INVESTMENT PUTS ON THE BRAKES AT THE BEGINNING OF 2023
This result was calculated by Iberian Property Data based on an analysis of its database which, at the closing date of this edition, had identified a total of 125 real estate investment operations in Iberian territory between 1 January and 30 April 2023, altogether amounting to €2.7 billion.
While this is still preliminary data, it confirms the forecasts presented by investors at the beginning of year, which pointed towards a deceleration trend in Iberian capital markets, in line with what has been observed in the remaining global markets. Thus, Iberian Property Data’s analysis of the performance in the first four months indicates a y-o-y decrease of 59% in terms of investment volume, and of 17% in the number of operations, compared with approximately €6.70 billion invested through 150 deals monitored during the same period in 2022.
Madrid strongly in the lead, attracting more than a third of the capital
Looking at the distribution of investment, Spain is once again the leader of capital markets, attracting 91% of the volume traded, namely €2.466 billion, while the Portuguese market went no further than €259 million, representing 9% of the total. Nevertheless, this is an increase from the 6% share obtained in the first four months of 2022, while Spain’s share decreased, comparing with 94% the previous year.
In a more detailed analysis of the performance of the different Top Cities, Madrid firmly remains the principal destination to attract investment in Iberia, representing 37% of the total amount allocated to the region: €1.011 billion, increasing its position from the 19% share obtained during the same period in 2022. Like last year, in 2023 Barcelona was the second most dynamic region for capital markets, attracting €506 million that represent 19% of the total amount allocated to the Peninsula, a performance that is in line with the 18% share obtained by this region in the same period the previous year. The Portuguese capital, Lisbon, continued to lose share in 2023, representing no more than 3% of Iberian capital markets at the beginning of this year, a downturn from the 4% obtained in the first four months of 2022, and amounting to only €86 million of investment.

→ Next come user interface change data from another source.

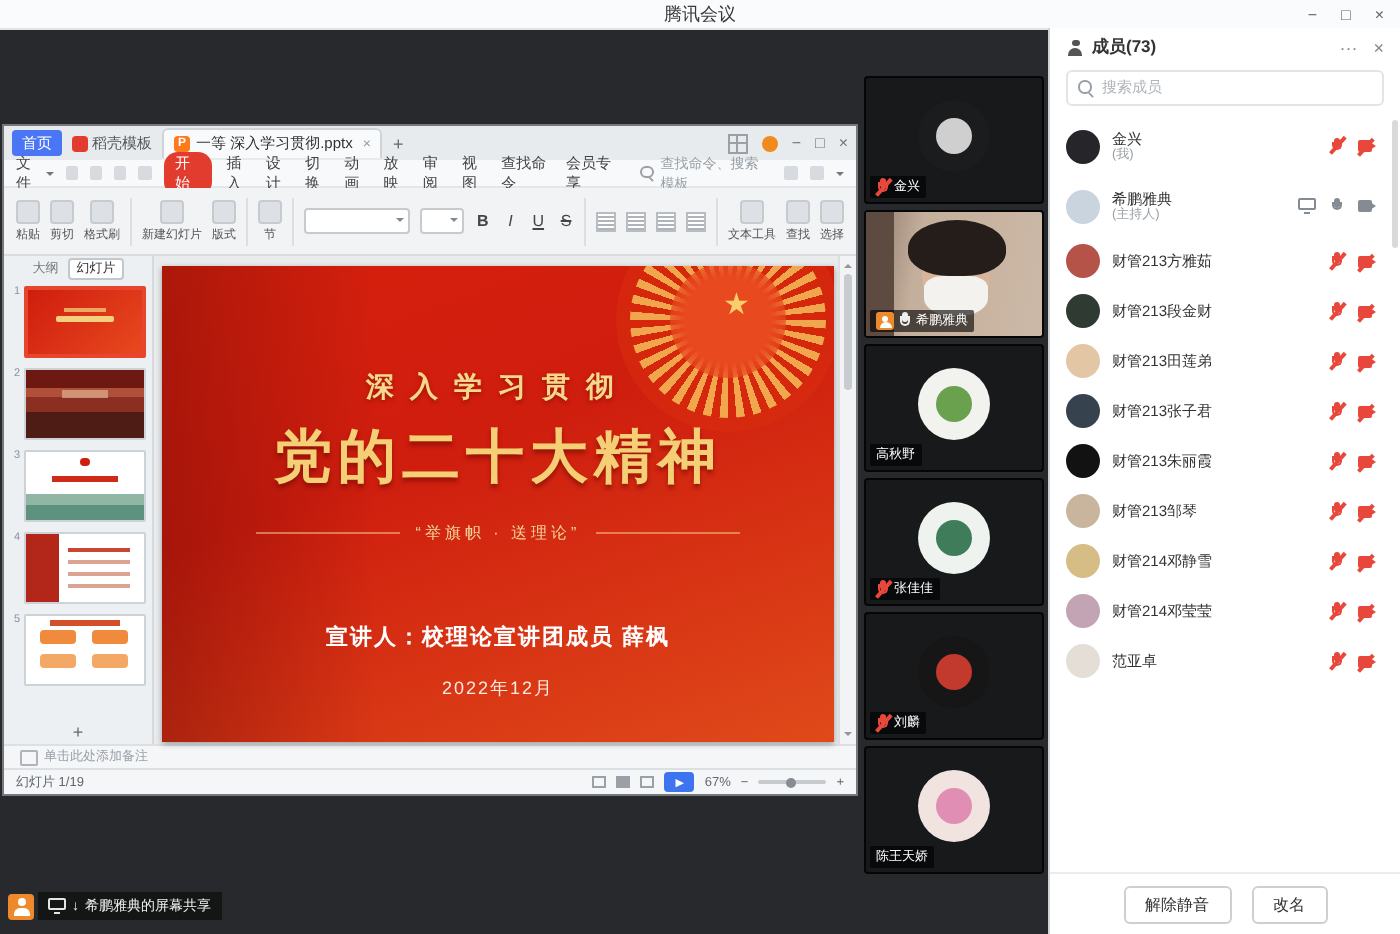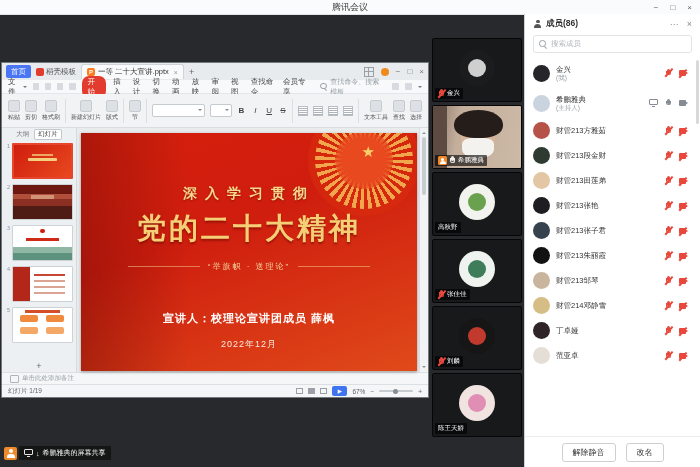--- a/index.html
+++ b/index.html
@@ -169,21 +169,21 @@
 
   <div class="wps">
     <div class="tabbar">
       <span class="home-chip">首页</span>
       <span class="docer">
         <span class="ic"></span>
         <span>稻壳模板</span>
       </span>
       <span class="doctab">
         <span class="pic">P</span>
-        <span>一等 二十大宣讲.pptx</span>
+        <span>一等 深入学习贯彻.pptx</span>
         <span class="x">×</span>
       </span>
       <span class="newtab">+</span>
       <div class="tab-right">
         <span class="grid-ic"></span>
         <span class="avatar-dot"></span>
         <span>−</span>
         <span>□</span>
         <span>×</span>
       </div>
@@ -406,21 +406,21 @@
         </div>
         <div class="chip">
           <span>陈王天娇</span>
         </div>
       </div>
     </div>
 
   <div class="panel">
     <div class="phead">
       <span class="person-dark"></span>
-      <span>成员(86)</span>
+      <span>成员(73)</span>
       <span class="phead-right">
         <span>···</span>
         <span>×</span>
       </span>
     </div>
     <div class="searchwrap">
       <span class="i-search"></span>
       <span class="ph">搜索成员</span>
     </div>
     <div class="mlist">
@@ -471,30 +471,20 @@
           <span class="mav" style="background: rgb(227, 198, 164);"></span>
           <span class="mtext">
             <span class="mname">财管213田莲弟</span>
           </span>
           <span class="micons">
             <span class="off"><span class="mic red"></span></span>
             <span class="off"><span class="cam"></span></span>
           </span>
         </div>
         <div class="mrow">
-          <span class="mav" style="background: rgb(29, 29, 34);"></span>
-          <span class="mtext">
-            <span class="mname">财管213张艳</span>
-          </span>
-          <span class="micons">
-            <span class="off"><span class="mic red"></span></span>
-            <span class="off"><span class="cam"></span></span>
-          </span>
-        </div>
-        <div class="mrow">
           <span class="mav" style="background: rgb(54, 67, 78);"></span>
           <span class="mtext">
             <span class="mname">财管213张子君</span>
           </span>
           <span class="micons">
             <span class="off"><span class="mic red"></span></span>
             <span class="off"><span class="cam"></span></span>
           </span>
         </div>
         <div class="mrow">
@@ -521,23 +511,23 @@
           <span class="mav" style="background: rgb(214, 189, 133);"></span>
           <span class="mtext">
             <span class="mname">财管214邓静雪</span>
           </span>
           <span class="micons">
             <span class="off"><span class="mic red"></span></span>
             <span class="off"><span class="cam"></span></span>
           </span>
         </div>
         <div class="mrow">
-          <span class="mav" style="background: rgb(47, 36, 39);"></span>
-          <span class="mtext">
-            <span class="mname">丁卓娅</span>
+          <span class="mav" style="background: rgb(194, 164, 180);"></span>
+          <span class="mtext">
+            <span class="mname">财管214邓莹莹</span>
           </span>
           <span class="micons">
             <span class="off"><span class="mic red"></span></span>
             <span class="off"><span class="cam"></span></span>
           </span>
         </div>
         <div class="mrow">
           <span class="mav" style="background: rgb(228, 222, 215);"></span>
           <span class="mtext">
             <span class="mname">范亚卓</span>

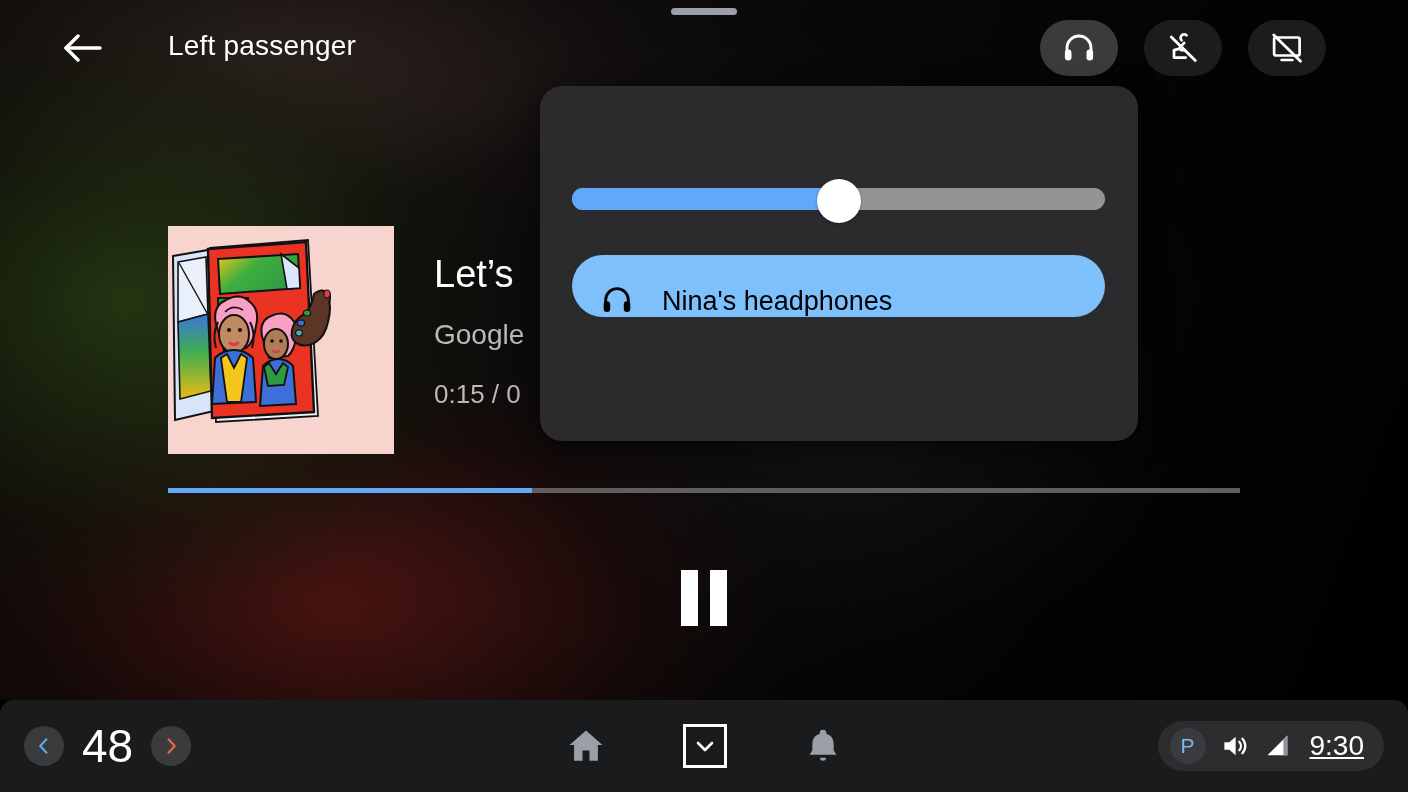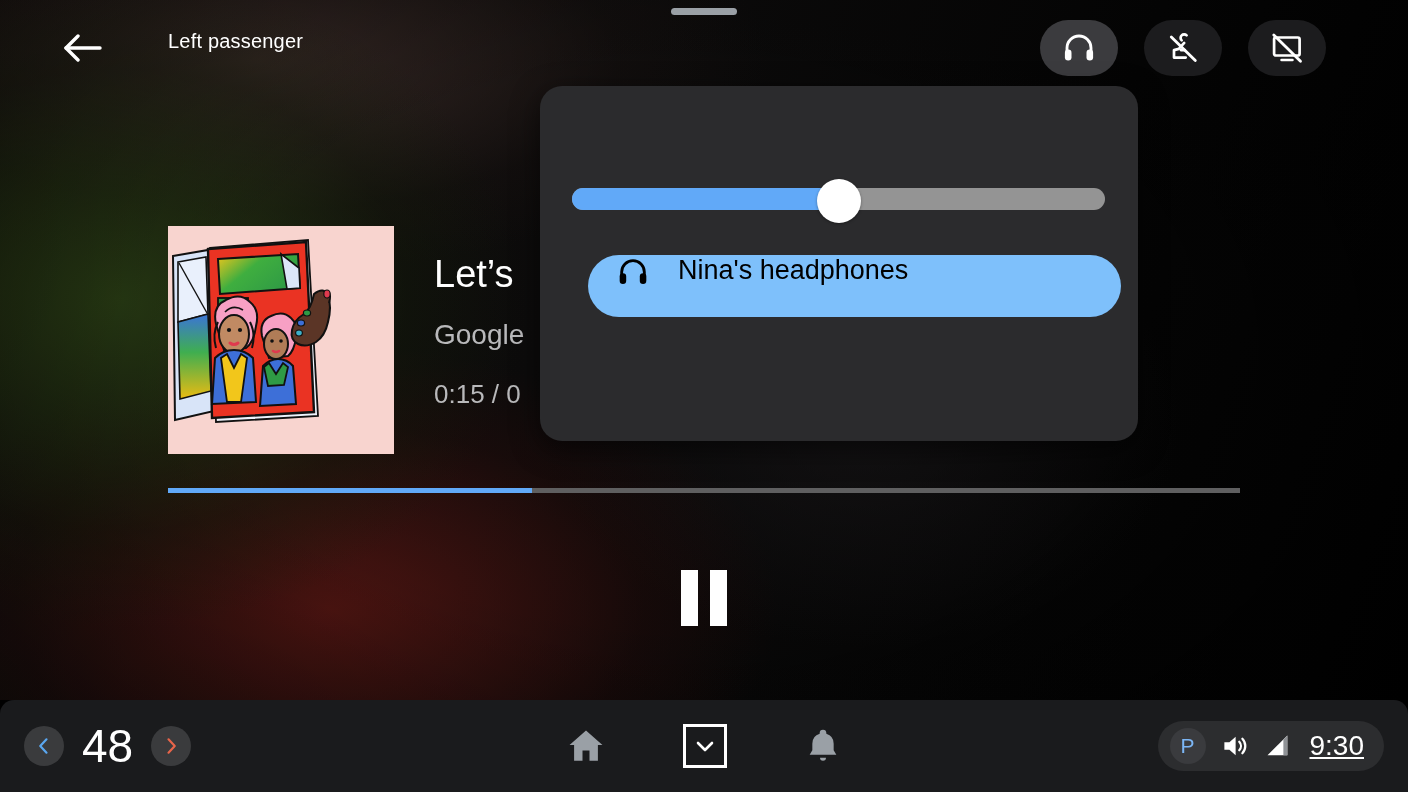--- a/index.html
+++ b/index.html
@@ -44,21 +44,21 @@
     position: absolute; top: 0; left: 0; right: 0; height: 96px;
   }
   #back-button {
     position: absolute; left: 56px; top: 24px;
     width: 56px; height: 48px;
     display: flex; align-items: center; justify-content: center;
     cursor: pointer;
   }
   #page-title {
     position: absolute; left: 168px; top: 30px;
-    font-size: 20px; color: #ffffff; letter-spacing: .2px;
+    font-size: 28px; color: #ffffff; letter-spacing: .2px;
     white-space: nowrap;
   }
   .top-pill {
     position: absolute; top: 20px;
     width: 78px; height: 56px; border-radius: 28px;
     background: #1c1c1e;
     display: flex; align-items: center; justify-content: center;
     cursor: pointer;
   }
   .top-pill.active { background: #3b3b3e; }
@@ -137,24 +137,24 @@
   }
   #slider-thumb {
     position: absolute; top: -3px;
     width: 44px; height: 44px; border-radius: 50%;
     background: #ffffff;
     transform: translateX(-50%);
     box-shadow: 0 1px 3px rgba(0,0,0,.35);
   }
 
   .device-chip {
-    position: absolute; left: 48px;
+    position: absolute; left: 32px;
     width: 533px; height: 62px;
     border-radius: 31px;
-    display: flex; align-items: flex-start;
+    display: flex; align-items: flex-end;
     padding-left: 28px; gap: 28px;
     cursor: pointer;
   }
   #chip-headphones { top: 169px; background: #7ec0fb; color: #000000; }
   #chip-headrest   { top: 273px; background: #4a4a4d; color: #ffffff; }
   .device-chip .label { font-size: 27px; white-space: nowrap; }
 
   
   #navbar {
     position: absolute; left: 0; bottom: 0;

On the other hand, the rest of Portugal saw its relative share increase in comparative terms, rising from 2% in the first four months of 2022 to the current 6%, worth €173 million. The remaining 35% of the total investment allocated to Iberia, approximately €949 million, was distributed across the rest of Spain, which saw its share decrease from the 57% obtained one year ago.
Domestic capital is worth one third of the market
We note that, although most of the capital traded (66.3%) issued from international origins, amounting to €1.8 billion, domestic investment represented one third (33.7%) of the operations recorded in Iberia between January and the end of April, valued at €920 million.
Among the international capital, North Americans were the most dynamic investors, allocating €690 million to the region until April, followed by European players, headed up by Germany, with €314.5 million, and France, with €196.7 million. Switzerland was the fourth most active incoming market, with €135 million in transactions, followed by the UK in fifth place, with €104 million.
Multifamily represents more than half the investment
Multifamily stands out for positive reasons at the beginning of this year, attracting the largest share (39%) of Iberian investment, undertaking 23 operations that amounted to €1.06 billion. This performance was strongly driven by the completion of the sale by Via Célere to Greystar of a residential portfolio valued at €400 million, comprised of 2.425 homes distributed across five Spanish cities.
Offices follow close behind which, while leading in the number of operations (24), occupy second position on the podium in terms of investment volume, namely €708 million, securing a market share of 26%.
Closing the podium with a 15% share, retail attracted €416 million over the first four months, undertaking 21 investment deals, among which is the sale of several portfolios, both in Spain and Portugal. Among these, we highlight the transaction for €150 million of Project Amália, comprised of 50 supermarkets in various Portuguese cities, which was acquired by LCN Capital Partners from the Tengelmann Group.
Presenting 18 operations, hotels accounted for €337 million in transactions between January and the end of April, representing a 12% share of the total volume invested in the region, with this asset class positioned as the fourth most dynamic among investors.
The end of the ranking features alternative and logistics assets, whose contribution to the market total went no further than 4% in both cases. Regarding alternative assets, 10 operations were concluded during the period analysed, totalling €106 million, while although the number of logistics deals identified was double (20), the total volume invested was lower, just €95.6 million.